Au fil des jours

Chronique
par  J.-P. MON
Publication : octobre 2019
Mise en ligne : 20 janvier 2020

Les banques européennes font pleuvoir les annonces de suppressions d’emploi :

En avril dernier, la Société Générale avait annoncé la suppressions d’environ 1.600 emplois dans le monde, dont 750 en France. Elle vient de présenter un second plan de réduction de ses effectifs, au cours des deux ou trois ans à venir, en dévoilant un projet de restructuration qui entraînera la suppressions de 530 postes dans ses banques de détail en France, dont 170 dans son Siège, place de la Défense et 360 dans ses centres administratifs.

En Allemagne, la Deutsche Bank avait annoncé, en juillet dernier, « le plus grand plan de restructuration de son histoire » qui doit entraîner la suppression de 18.000 emplois , soit 20% de ses effectifs. Et comme sa fusion avec la banque du Commerce (Commerz Bank) a échoué, cette dernière est en crise et annonce la suppression de 2.300 emplois, soit une réduction de 10 % de ses effectifs.

En Grande-Bretagne, HSBC, le « géant bancaire », qui a supprimé presque 4.000 postes en août dernier, vient d’annoncer qu’il envi­sage de supprimer son réseau en France, connu sous le nom de Crédit Commercial de France (CCF).
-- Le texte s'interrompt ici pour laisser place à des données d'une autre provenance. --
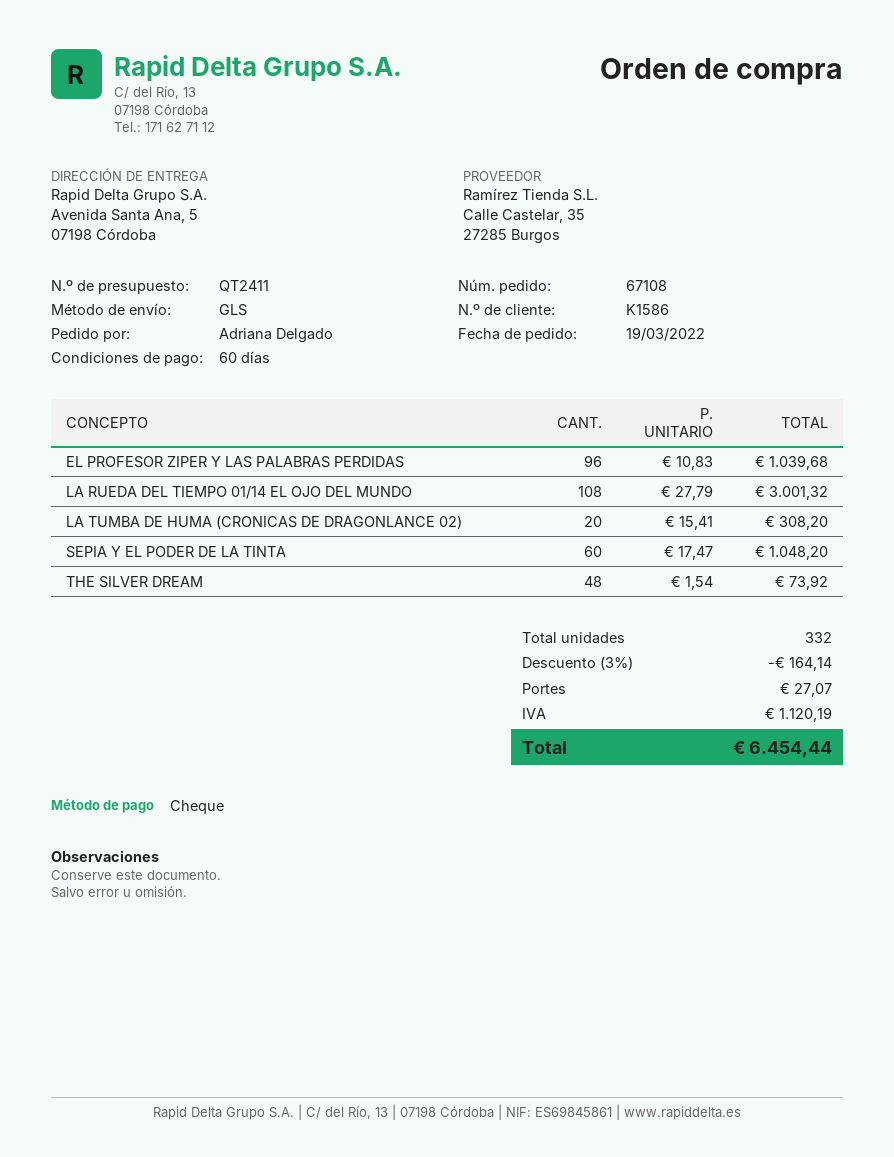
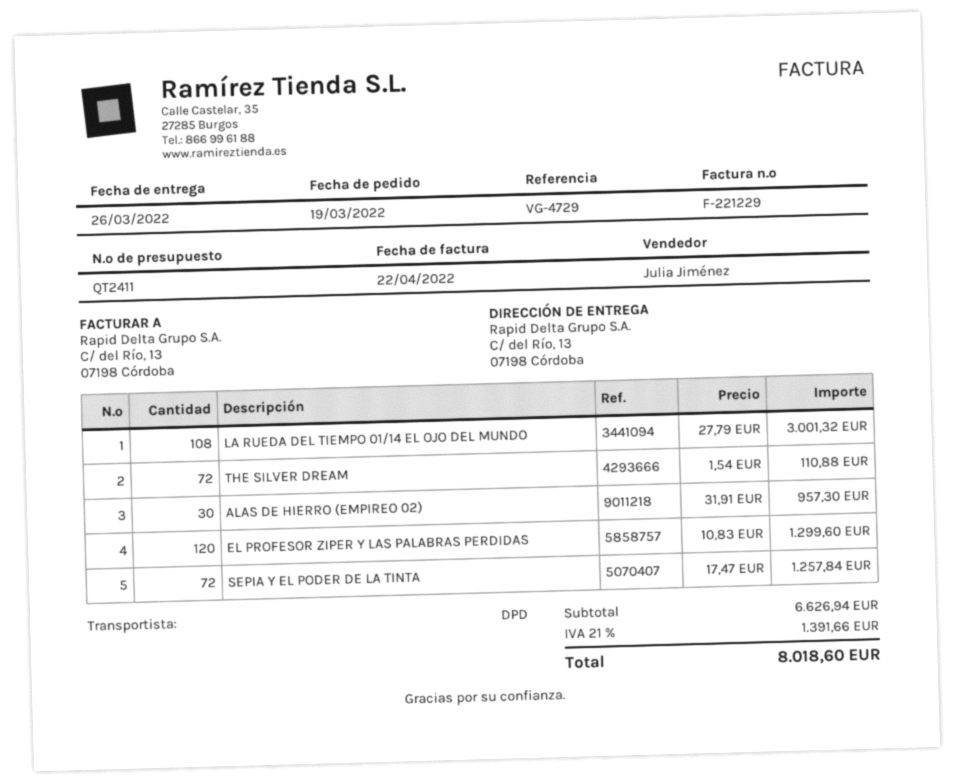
shipping method: GLS -> DPD
ship to: Avenida Santa Ana, 5, 07198 Córdoba -> C/ del Río, 13, 07198 Córdoba
EL PROFESOR ZIPER Y LAS PALABRAS PERDIDAS: 96 x 10.83 = 1039.68 -> 120 x 10.83 = 1299.60
LA TUMBA DE HUMA (CRONICAS DE DRAGONLANCE 02): 20 x 15.41 = 308.20 -> none
SEPIA Y EL PODER DE LA TINTA: 60 x 17.47 = 1048.20 -> 72 x 17.47 = 1257.84
THE SILVER DREAM: 48 x 1.54 = 73.92 -> 72 x 1.54 = 110.88
ALAS DE HIERRO (EMPIREO 02): none -> 30 x 31.91 = 957.30
discount: 3% = 164.14 -> none
shipping: 27.07 -> none
tax: 1120.19 -> 1391.66
total: 6454.44 -> 8018.60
Tant pis pour les quelque 3.000 salariés qui travaillent dans ces 264 agences, ce qui compte c’est la rentabilité et HSBC France a enregistré une perte de 17 millions d’euros l’an dernier.
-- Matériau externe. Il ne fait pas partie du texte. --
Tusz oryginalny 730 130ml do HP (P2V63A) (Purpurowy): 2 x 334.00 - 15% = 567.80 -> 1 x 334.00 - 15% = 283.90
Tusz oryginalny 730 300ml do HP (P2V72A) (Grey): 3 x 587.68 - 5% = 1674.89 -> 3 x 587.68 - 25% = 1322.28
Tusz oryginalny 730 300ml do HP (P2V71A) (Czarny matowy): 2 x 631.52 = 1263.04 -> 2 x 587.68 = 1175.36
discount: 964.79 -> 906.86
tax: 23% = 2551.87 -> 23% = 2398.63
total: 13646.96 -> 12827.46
En Italie, la banque Unicredit pourrait, elle aussi, supprimer jusqu’à 10.000 emplois, là encore près de 10% de ses effectifs.

En Belgique, la bancassurance KCB annonce 1.400 suppressions d’emplois.

Or, bien que les intérêts restent bas, que la clientèle fréquente moins leurs agences, dont les métiers s’automatisent, et que les banques américaines de financement et d’investissement leur opposent une concurrence musclée, la plupart des banques européennes continuent pourtant à affi­cher de confortables bénéfices.

Alors pourquoi ces suppressions d’emploi ? Le directeur général délégué de la SG répond : « Depuis la fin du printemps nous avons compris que la Banque Centrale ne remonterait pas les taux d’intérêt fin 2019-début 2020 comme nous nous y attendions ».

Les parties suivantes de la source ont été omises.